Data breaches are disastrous events for enterprises and consumers alike. Sensitive information is stolen or made public. Cloud-based data breaches can be quite devastating because of the sheer volume of data that can be taken or manipulated. Cloud security is especially important in the Big Data age.
Cloud-based data is valuable for different reasons. A business’s competitors could be interested trade secrets, business relationships, and intellectual property. Activists wanting to expose “confidential” and potentially embarrassing information might want to access Cloud-based Big Data. Or, someone may simply want to blackmail you. In 2015, a company named BitDefender was hacked by way of its public Cloud application and had passwords and customer usernames stolen. The hacker demanded a ransom of $15,000.
People hacking into Cloud-based files and systems have become a serious concern for organizations. While data breaches are not unique to Cloud storage, it does rank as a major concern for Cloud users. The Cloud is not only vulnerable to the same risks as a conventional corporate network, but can be attacked through the use of shared resources, Cloud staff, and third party partners of the Cloud provider. Because of their access to Big Data, Cloud providers are very attractive targets.

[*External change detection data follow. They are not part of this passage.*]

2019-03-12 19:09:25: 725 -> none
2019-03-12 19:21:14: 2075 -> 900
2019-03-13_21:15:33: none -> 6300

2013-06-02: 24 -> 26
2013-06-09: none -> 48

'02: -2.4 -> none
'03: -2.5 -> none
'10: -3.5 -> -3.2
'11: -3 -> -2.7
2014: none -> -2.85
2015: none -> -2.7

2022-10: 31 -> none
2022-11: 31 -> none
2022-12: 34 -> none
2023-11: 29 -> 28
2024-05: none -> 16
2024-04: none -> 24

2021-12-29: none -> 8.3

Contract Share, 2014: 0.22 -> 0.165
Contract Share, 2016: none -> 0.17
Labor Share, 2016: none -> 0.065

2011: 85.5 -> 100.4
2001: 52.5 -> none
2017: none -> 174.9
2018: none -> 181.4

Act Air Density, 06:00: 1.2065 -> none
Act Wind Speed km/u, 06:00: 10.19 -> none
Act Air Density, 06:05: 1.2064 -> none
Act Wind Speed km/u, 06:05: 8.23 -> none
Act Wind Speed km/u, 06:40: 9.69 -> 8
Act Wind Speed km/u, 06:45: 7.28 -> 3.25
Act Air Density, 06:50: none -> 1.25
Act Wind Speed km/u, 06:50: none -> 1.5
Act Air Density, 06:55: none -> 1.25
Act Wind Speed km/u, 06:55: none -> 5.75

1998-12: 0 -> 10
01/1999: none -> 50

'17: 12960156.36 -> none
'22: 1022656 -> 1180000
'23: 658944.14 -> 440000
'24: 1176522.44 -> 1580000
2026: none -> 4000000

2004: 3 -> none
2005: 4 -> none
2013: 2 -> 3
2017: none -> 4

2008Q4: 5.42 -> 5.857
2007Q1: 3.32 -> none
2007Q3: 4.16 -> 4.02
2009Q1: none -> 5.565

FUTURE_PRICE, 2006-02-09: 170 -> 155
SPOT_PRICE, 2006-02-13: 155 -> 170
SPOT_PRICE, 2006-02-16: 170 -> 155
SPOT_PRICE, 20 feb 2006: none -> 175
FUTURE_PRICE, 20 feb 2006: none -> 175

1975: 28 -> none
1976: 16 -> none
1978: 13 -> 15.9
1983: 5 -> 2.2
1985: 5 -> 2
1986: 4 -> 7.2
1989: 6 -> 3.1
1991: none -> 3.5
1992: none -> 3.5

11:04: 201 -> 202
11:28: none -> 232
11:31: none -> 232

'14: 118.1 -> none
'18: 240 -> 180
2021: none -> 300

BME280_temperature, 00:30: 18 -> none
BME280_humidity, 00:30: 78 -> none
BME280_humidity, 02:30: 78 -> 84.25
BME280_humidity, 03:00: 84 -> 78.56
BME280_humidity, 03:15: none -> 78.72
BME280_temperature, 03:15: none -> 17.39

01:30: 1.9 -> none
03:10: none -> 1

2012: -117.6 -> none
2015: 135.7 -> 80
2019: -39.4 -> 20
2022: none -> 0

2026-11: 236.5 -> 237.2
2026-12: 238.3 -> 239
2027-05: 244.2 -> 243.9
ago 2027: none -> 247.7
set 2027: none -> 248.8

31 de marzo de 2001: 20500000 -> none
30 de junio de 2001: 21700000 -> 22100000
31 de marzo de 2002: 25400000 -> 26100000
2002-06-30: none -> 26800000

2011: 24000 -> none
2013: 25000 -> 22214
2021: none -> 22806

When choosing a Cloud provider, be sure their security guarantees are clearly stated in the contract and service level agreement (SLA). The contract should describe exactly what kind of security will be used, and any penalties the Cloud provider will receive for non-compliance. It should also describe how problems will be reported, and how you can ensure the terms of your contract are being met.
While Cloud providers normally provide fairly good security for their customer base, their customers are still ultimately responsible for protecting their own data, even if it is in the Cloud. Businesses can protect themselves by installing their own security program. This step should be taken seriously by people and organizations with sensitive information, such as a client’s credit card number.
Unfortunately, the consequences of a data breach are not necessarily limited to a loss of privacy. In many places around the world, regulations and laws require organizations to maintain certain standards designed to protect sensitive information against unauthorized use. Companies can be fined and may be open to civil lawsuits. Criminal charges are also a possibility. And then there are the costs of investigation and damage repair.
Make certain the Cloud provider is an ally. They should make it easy to update systems current and keep up with the latest updates and patches. The Cloud provider should also offer thorough transparency for you, the client, regarding your own Cloud activities. The last thing you want is a Cloud provider who acts like an enemy.
Multifactor authentication (requiring more than one method of authentication) is a fairly simple, inexpensive method of increasing security. Unfortunately, most people find multiple identifications to be a nuisance. There is hope for simplifying this process through the use of eyescans, which are just starting to be used as a form of identification.
Most people think of hackers as their biggest security threat, but, in fact, employees present an equal risk, not due to maliciousness, but basic human sloppiness. A report by Experian claims employees have caused nearly 60% of last years’ security incidents. This was made worse by employees who worked remotely, or used their personal mobile device in accessing materials from outside the company’s network. Employees need to be trained in using only secure connections when they access their work by way of the Internet.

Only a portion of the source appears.